◆ **What is needed**: Quote only the span from the first line of the entries to the line containing "2025-04-08: none -> 32.3", both ends kept. Leave every picture out.

(Recorded data)

= = = = = = =

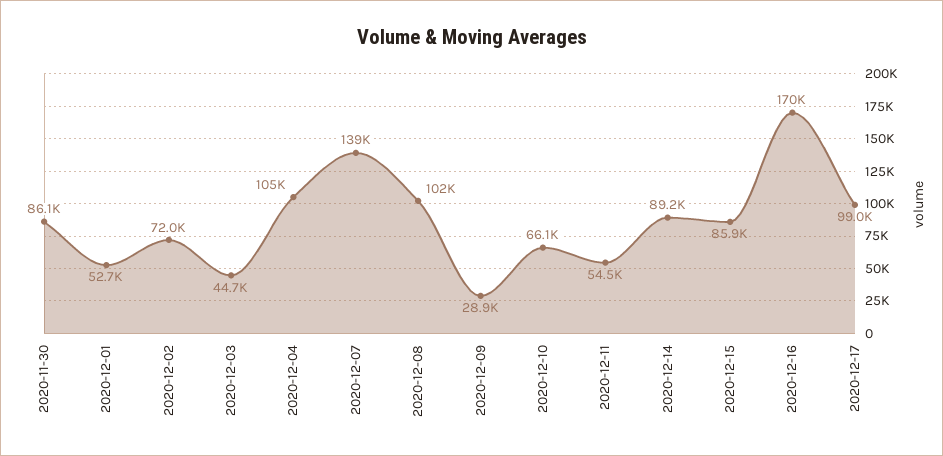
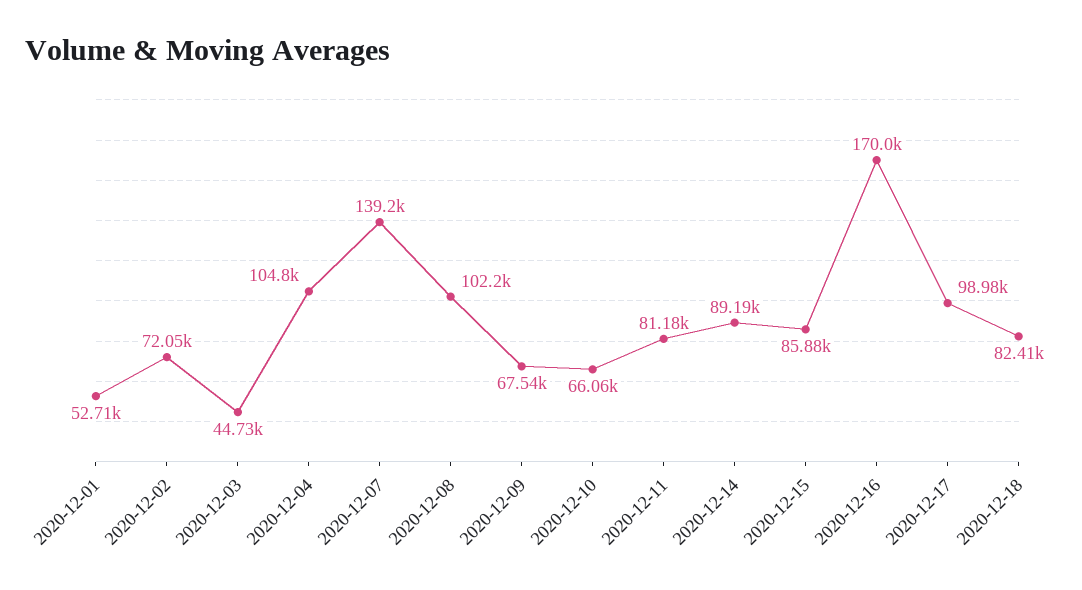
2020-11-30: 86100 -> none
2020-12-09: 28900 -> 67540
2020-12-11: 54500 -> 81180
2020-12-18: none -> 82410

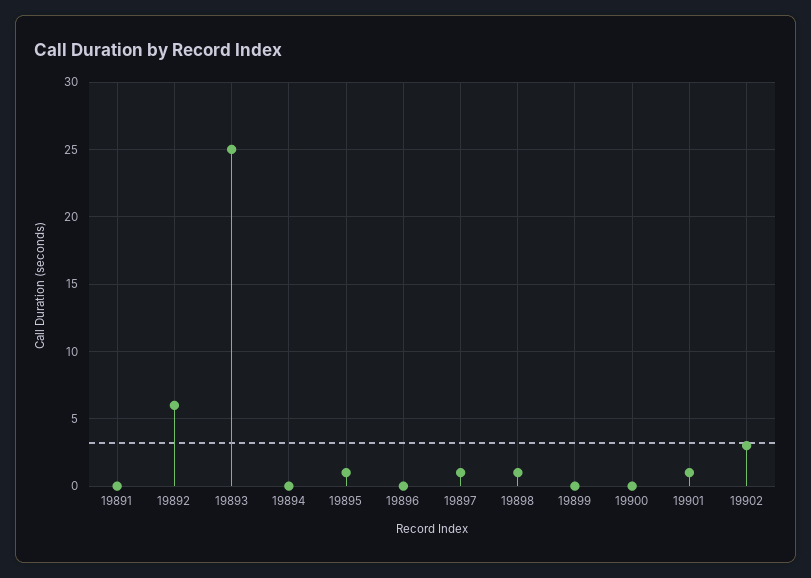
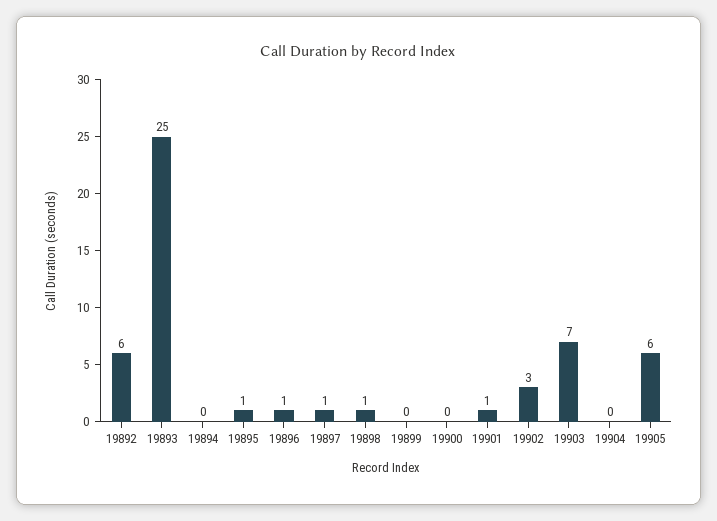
19891: 0 -> none
19896: 0 -> 1
19903: none -> 7
19904: none -> 0
19905: none -> 6

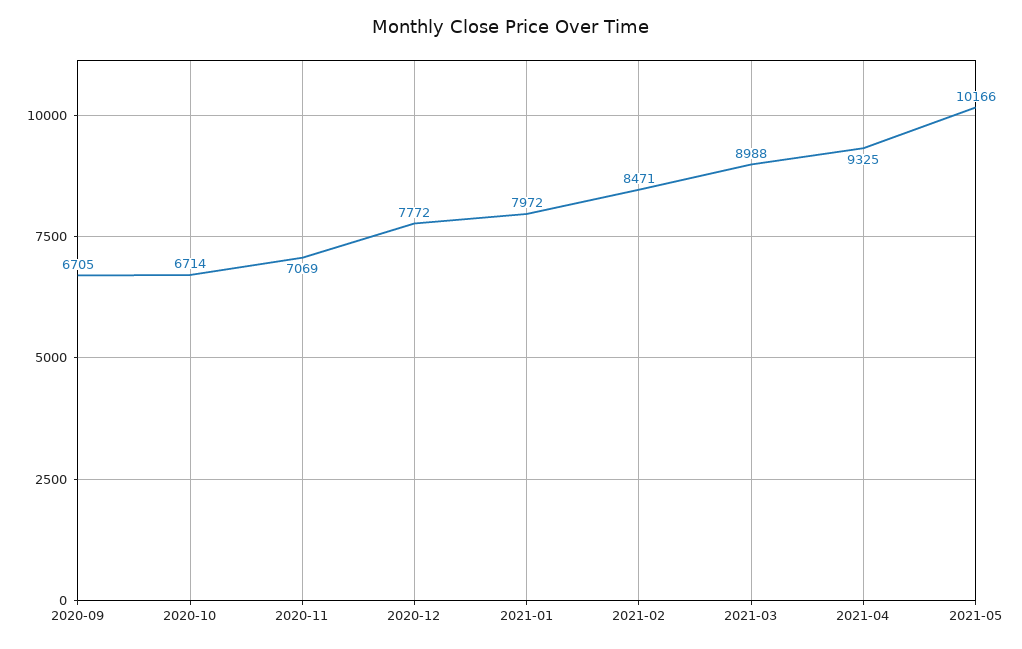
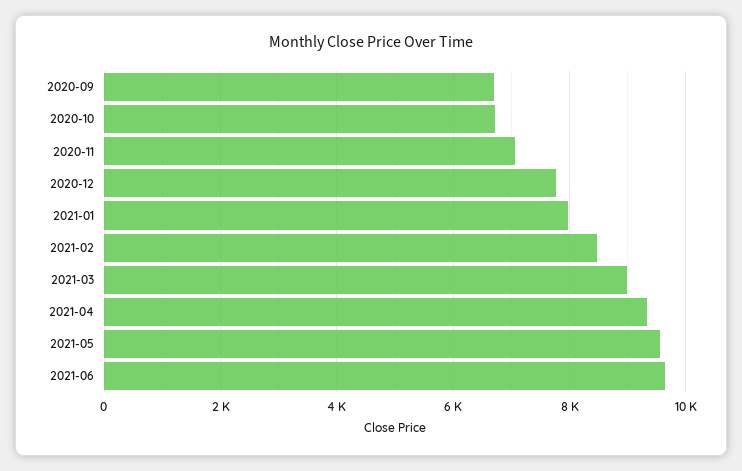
2021-05: 10166 -> 9600
2021-06: none -> 9600

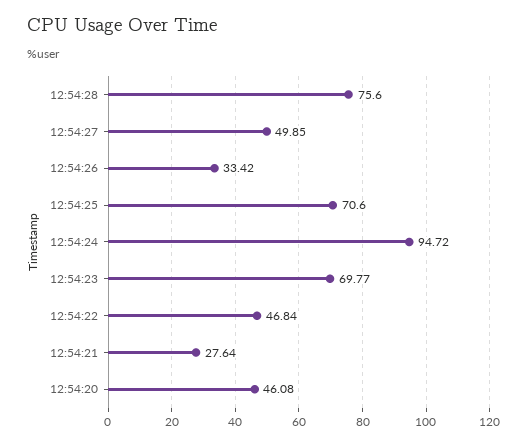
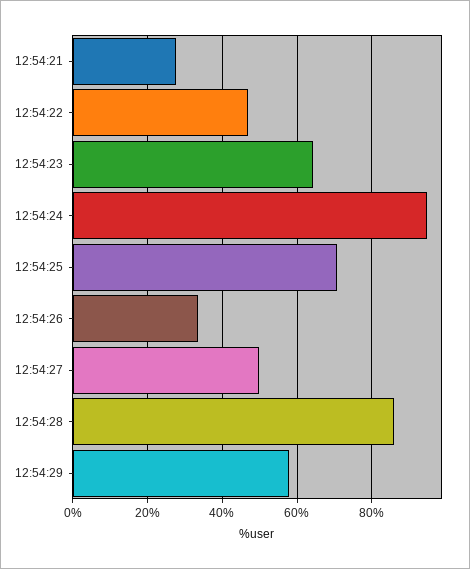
12:54:28: 75.6 -> 86
12:54:23: 69.77 -> 64
12:54:20: 46.08 -> none
12:54:29: none -> 58

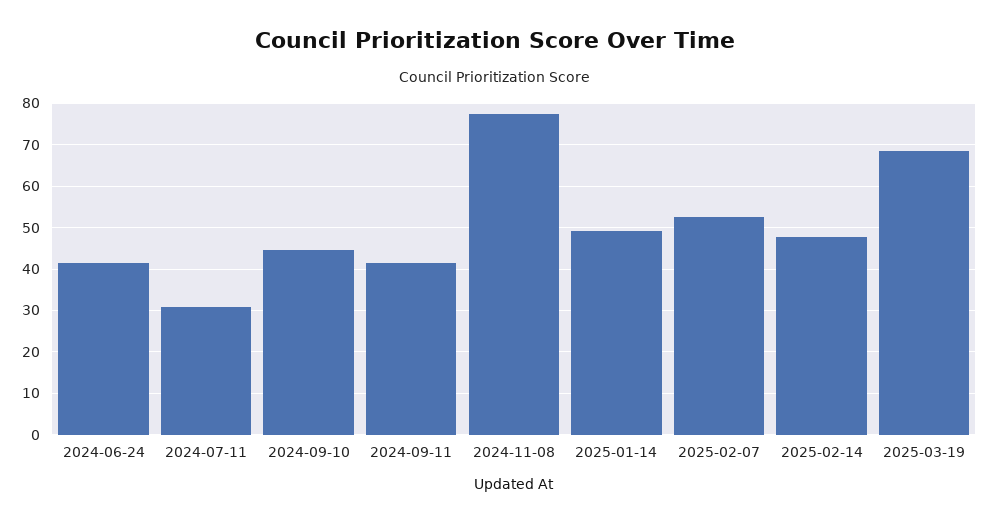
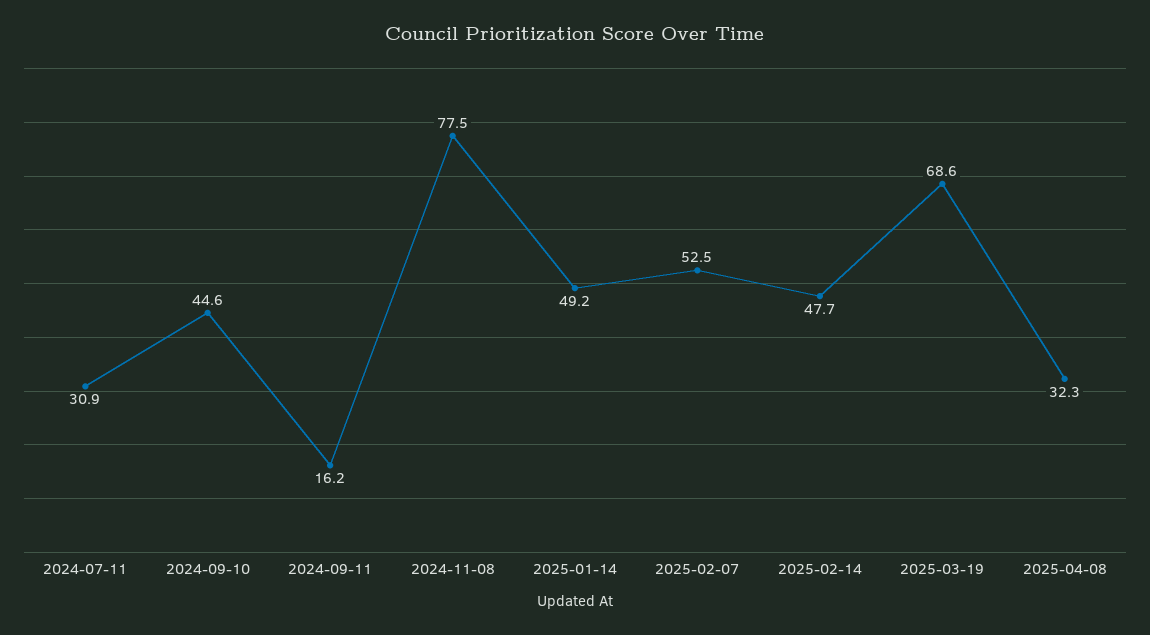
2024-06-24: 42 -> none
2024-09-11: 42 -> 16.2
2025-04-08: none -> 32.3

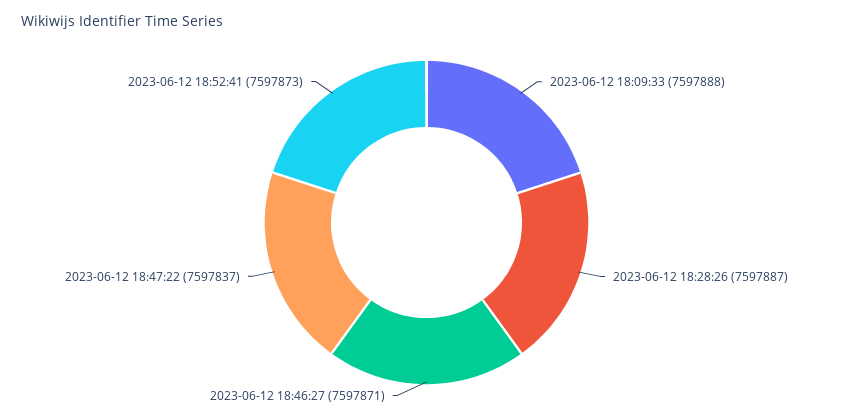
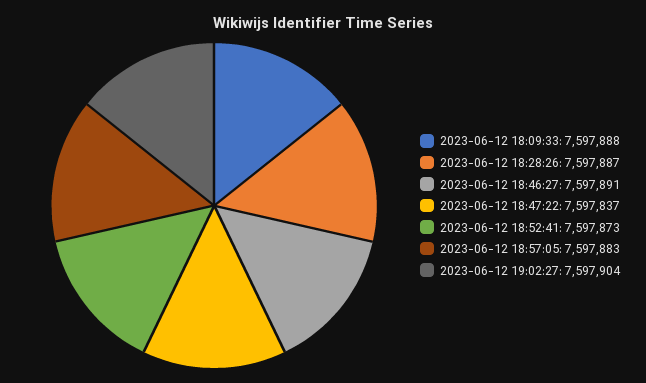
2023-06-12 18:46:27: 7597871 -> 7597891
2023-06-12 18:57:05: none -> 7597883
2023-06-12 19:02:27: none -> 7597904

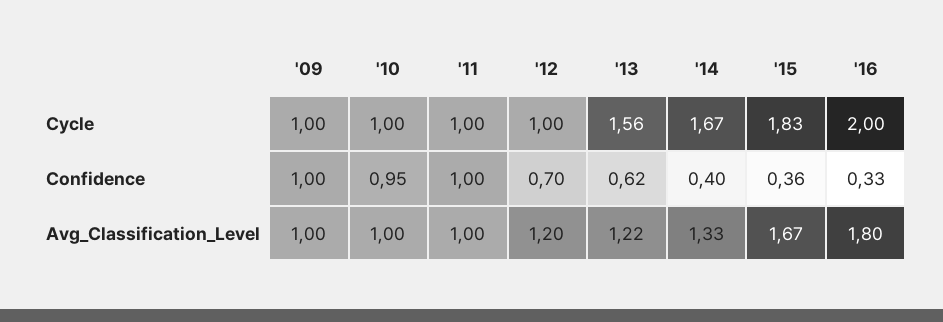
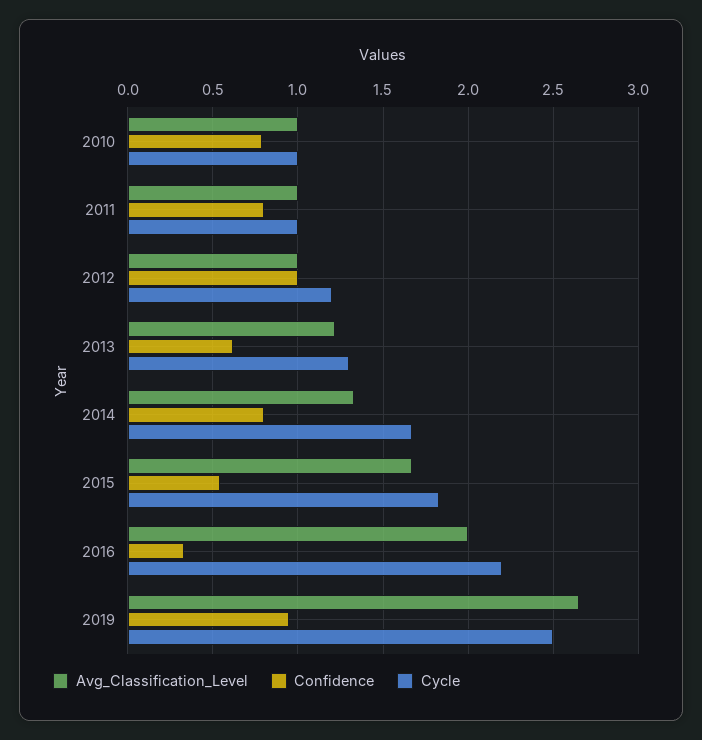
Cycle, '09: 1 -> none
Cycle, '12: 1 -> 1.2
Cycle, '13: 1.56 -> 1.3
Cycle, '16: 2 -> 2.2
Confidence, '09: 1 -> none
Confidence, '10: 0.95 -> 0.8
Confidence, '11: 1 -> 0.8
Confidence, '12: 0.7 -> 1
Confidence, '14: 0.4 -> 0.8
Confidence, '15: 0.36 -> 0.55
Avg_Classification_Level, '09: 1 -> none
Avg_Classification_Level, '12: 1.2 -> 1
Avg_Classification_Level, '16: 1.8 -> 2
Avg_Classification_Level, 2019: none -> 2.65
Confidence, 2019: none -> 0.95
Cycle, 2019: none -> 2.5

= = = = = = =

◆ **Answer section**:
2020-11-30: 86100 -> none
2020-12-09: 28900 -> 67540
2020-12-11: 54500 -> 81180
2020-12-18: none -> 82410

19891: 0 -> none
19896: 0 -> 1
19903: none -> 7
19904: none -> 0
19905: none -> 6

2021-05: 10166 -> 9600
2021-06: none -> 9600

12:54:28: 75.6 -> 86
12:54:23: 69.77 -> 64
12:54:20: 46.08 -> none
12:54:29: none -> 58

2024-06-24: 42 -> none
2024-09-11: 42 -> 16.2
2025-04-08: none -> 32.3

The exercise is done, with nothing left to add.